Task details
Your answer should be every line of the records that contains the word "display", copied as it stands.

Record excerpts
▬▬▬▬▬▬▬▬▬▬
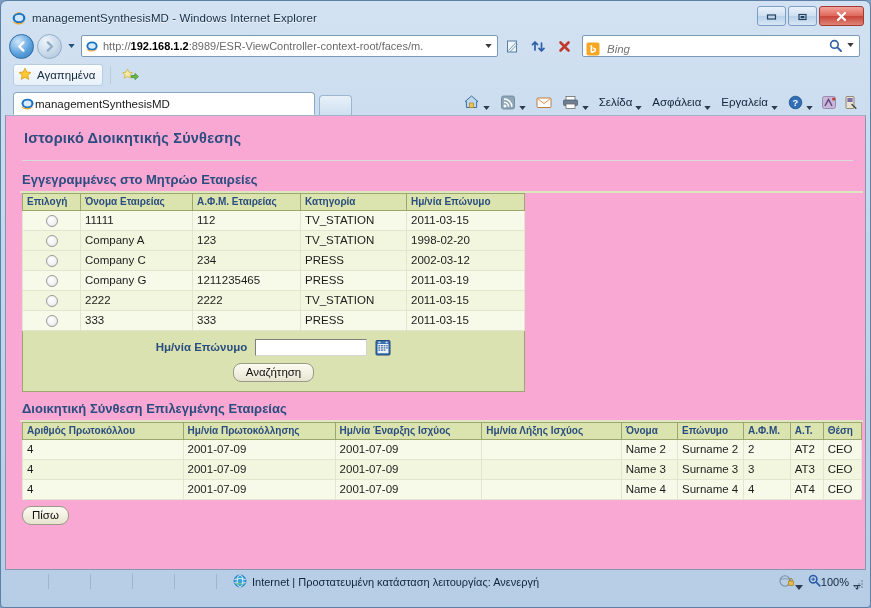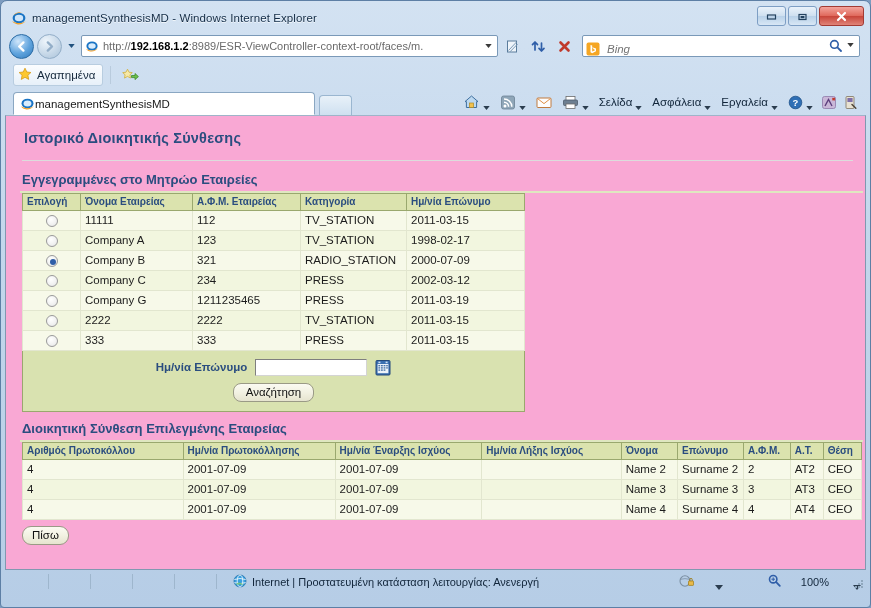--- a/index.html
+++ b/index.html
@@ -500,7 +500,7 @@
               <td>Company A</td>
               <td>123</td>
               <td>TV_STATION</td>
-              <td>1998-02-17</td>
+              <td>1998-02-20</td>
             </tr>
             <tr>
               <td class="sel-cell"><span class="radio checked"></span></td>

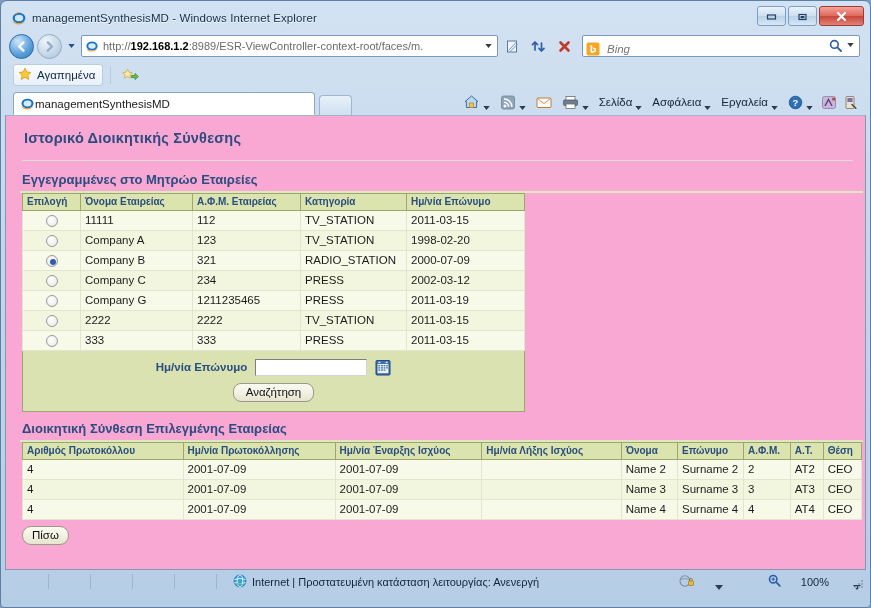--- a/index.html
+++ b/index.html
@@ -501,13 +501,6 @@
               <td>123</td>
               <td>TV_STATION</td>
               <td>1998-02-20</td>
-            </tr>
-            <tr>
-              <td class="sel-cell"><span class="radio checked"></span></td>
-              <td>Company B</td>
-              <td>321</td>
-              <td>RADIO_STATION</td>
-              <td>2000-07-09</td>
             </tr>
             <tr class="alt">
               <td class="sel-cell"><span class="radio"></span></td>

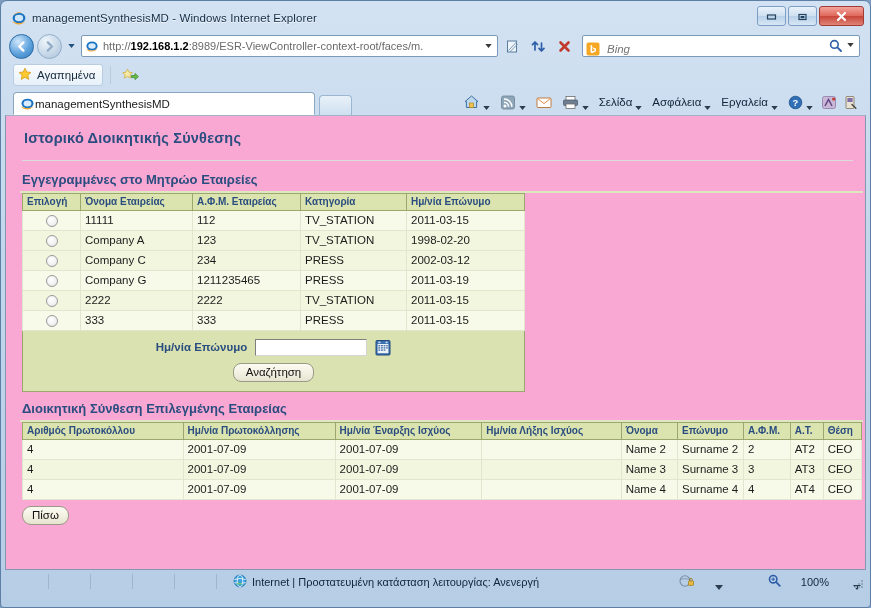--- a/index.html
+++ b/index.html
@@ -206,7 +206,7 @@
     display: flex; align-items: center; gap: 5px; margin-left: auto; margin-right: auto;
     position: absolute; left: 228px;
   }
-  #st-right { position: absolute; right: 6px; display: flex; align-items: center; gap: 20px; }
+  #st-right { position: absolute; right: 6px; display: flex; align-items: center; gap: 0; }
   .zoom-txt { font-size: 11px; color: #11253a; }
   #st-grips { position: absolute; right: 1px; bottom: 1px; }
   .st-cell { width: 42px; height: 15px; border-right: 1px solid #9eb6cd; }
▬▬▬▬▬▬▬▬▬▬
Reply to the task
     display: flex; align-items: center; gap: 5px; margin-left: auto; margin-right: auto;
-  #st-right { position: absolute; right: 6px; display: flex; align-items: center; gap: 20px; }
+  #st-right { position: absolute; right: 6px; display: flex; align-items: center; gap: 0; }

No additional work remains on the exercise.